• _WHAT TO DO_
Repeat each entry below without omitting a single word.

[Stored items from a collection]
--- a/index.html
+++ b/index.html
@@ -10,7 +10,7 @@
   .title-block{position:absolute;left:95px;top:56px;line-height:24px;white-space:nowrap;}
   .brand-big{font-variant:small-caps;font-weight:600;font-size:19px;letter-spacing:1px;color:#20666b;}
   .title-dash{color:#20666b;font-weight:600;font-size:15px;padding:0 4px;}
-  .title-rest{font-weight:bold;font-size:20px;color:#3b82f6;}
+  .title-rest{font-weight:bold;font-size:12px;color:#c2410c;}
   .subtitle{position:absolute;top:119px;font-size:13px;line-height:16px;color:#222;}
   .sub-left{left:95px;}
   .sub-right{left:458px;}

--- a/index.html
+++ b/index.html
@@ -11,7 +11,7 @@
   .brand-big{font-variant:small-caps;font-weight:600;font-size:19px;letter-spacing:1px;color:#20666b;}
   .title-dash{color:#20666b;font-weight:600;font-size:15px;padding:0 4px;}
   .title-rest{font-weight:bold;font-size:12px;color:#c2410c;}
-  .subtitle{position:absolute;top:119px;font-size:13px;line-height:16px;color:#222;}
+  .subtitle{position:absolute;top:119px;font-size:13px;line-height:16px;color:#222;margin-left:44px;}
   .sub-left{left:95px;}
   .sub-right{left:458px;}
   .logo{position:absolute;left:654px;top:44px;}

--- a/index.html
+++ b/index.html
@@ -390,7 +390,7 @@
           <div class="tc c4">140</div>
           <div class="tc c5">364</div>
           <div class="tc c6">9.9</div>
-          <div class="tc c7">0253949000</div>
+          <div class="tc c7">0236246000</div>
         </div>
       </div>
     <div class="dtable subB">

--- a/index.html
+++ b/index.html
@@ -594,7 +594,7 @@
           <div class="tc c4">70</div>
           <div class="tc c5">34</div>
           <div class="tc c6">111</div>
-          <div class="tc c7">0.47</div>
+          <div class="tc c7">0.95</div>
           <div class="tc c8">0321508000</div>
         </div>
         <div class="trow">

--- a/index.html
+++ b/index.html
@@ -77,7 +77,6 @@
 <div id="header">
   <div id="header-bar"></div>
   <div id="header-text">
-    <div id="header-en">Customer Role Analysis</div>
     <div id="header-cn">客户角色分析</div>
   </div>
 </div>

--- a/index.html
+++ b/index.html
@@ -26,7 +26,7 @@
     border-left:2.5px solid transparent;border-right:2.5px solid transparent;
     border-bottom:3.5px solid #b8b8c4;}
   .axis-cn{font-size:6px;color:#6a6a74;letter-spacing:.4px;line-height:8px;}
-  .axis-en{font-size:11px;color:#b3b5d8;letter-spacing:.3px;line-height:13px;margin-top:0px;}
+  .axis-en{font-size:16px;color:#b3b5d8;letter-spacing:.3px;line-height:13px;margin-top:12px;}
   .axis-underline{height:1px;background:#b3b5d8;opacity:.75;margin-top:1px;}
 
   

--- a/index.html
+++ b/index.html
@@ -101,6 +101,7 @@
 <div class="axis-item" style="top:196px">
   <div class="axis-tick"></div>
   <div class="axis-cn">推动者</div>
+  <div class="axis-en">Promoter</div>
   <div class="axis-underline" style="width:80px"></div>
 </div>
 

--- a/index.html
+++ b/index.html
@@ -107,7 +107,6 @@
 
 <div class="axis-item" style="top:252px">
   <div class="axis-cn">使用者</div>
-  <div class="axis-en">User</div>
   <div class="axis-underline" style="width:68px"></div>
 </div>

• _RESULT OF THE TASK_
--- a/index.html
+++ b/index.html
@@ -10,7 +10,7 @@
   .title-block{position:absolute;left:95px;top:56px;line-height:24px;white-space:nowrap;}
   .brand-big{font-variant:small-caps;font-weight:600;font-size:19px;letter-spacing:1px;color:#20666b;}
   .title-dash{color:#20666b;font-weight:600;font-size:15px;padding:0 4px;}
-  .title-rest{font-weight:bold;font-size:20px;color:#3b82f6;}
+  .title-rest{font-weight:bold;font-size:12px;color:#c2410c;}
   .subtitle{position:absolute;top:119px;font-size:13px;line-height:16px;color:#222;}
   .sub-left{left:95px;}
   .sub-right{left:458px;}

--- a/index.html
+++ b/index.html
@@ -11,7 +11,7 @@
   .brand-big{font-variant:small-caps;font-weight:600;font-size:19px;letter-spacing:1px;color:#20666b;}
   .title-dash{color:#20666b;font-weight:600;font-size:15px;padding:0 4px;}
   .title-rest{font-weight:bold;font-size:12px;color:#c2410c;}
-  .subtitle{position:absolute;top:119px;font-size:13px;line-height:16px;color:#222;}
+  .subtitle{position:absolute;top:119px;font-size:13px;line-height:16px;color:#222;margin-left:44px;}
   .sub-left{left:95px;}
   .sub-right{left:458px;}
   .logo{position:absolute;left:654px;top:44px;}

--- a/index.html
+++ b/index.html
@@ -390,7 +390,7 @@
           <div class="tc c4">140</div>
           <div class="tc c5">364</div>
           <div class="tc c6">9.9</div>
-          <div class="tc c7">0253949000</div>
+          <div class="tc c7">0236246000</div>
         </div>
       </div>
     <div class="dtable subB">

--- a/index.html
+++ b/index.html
@@ -594,7 +594,7 @@
           <div class="tc c4">70</div>
           <div class="tc c5">34</div>
           <div class="tc c6">111</div>
-          <div class="tc c7">0.47</div>
+          <div class="tc c7">0.95</div>
           <div class="tc c8">0321508000</div>
         </div>
         <div class="trow">

--- a/index.html
+++ b/index.html
@@ -77,7 +77,6 @@
 <div id="header">
   <div id="header-bar"></div>
   <div id="header-text">
-    <div id="header-en">Customer Role Analysis</div>
     <div id="header-cn">客户角色分析</div>
   </div>
 </div>

--- a/index.html
+++ b/index.html
@@ -26,7 +26,7 @@
     border-left:2.5px solid transparent;border-right:2.5px solid transparent;
     border-bottom:3.5px solid #b8b8c4;}
   .axis-cn{font-size:6px;color:#6a6a74;letter-spacing:.4px;line-height:8px;}
-  .axis-en{font-size:11px;color:#b3b5d8;letter-spacing:.3px;line-height:13px;margin-top:0px;}
+  .axis-en{font-size:16px;color:#b3b5d8;letter-spacing:.3px;line-height:13px;margin-top:12px;}
   .axis-underline{height:1px;background:#b3b5d8;opacity:.75;margin-top:1px;}
 
   

--- a/index.html
+++ b/index.html
@@ -101,6 +101,7 @@
 <div class="axis-item" style="top:196px">
   <div class="axis-tick"></div>
   <div class="axis-cn">推动者</div>
+  <div class="axis-en">Promoter</div>
   <div class="axis-underline" style="width:80px"></div>
 </div>
 

--- a/index.html
+++ b/index.html
@@ -107,7 +107,6 @@
 
 <div class="axis-item" style="top:252px">
   <div class="axis-cn">使用者</div>
-  <div class="axis-en">User</div>
   <div class="axis-underline" style="width:68px"></div>
 </div>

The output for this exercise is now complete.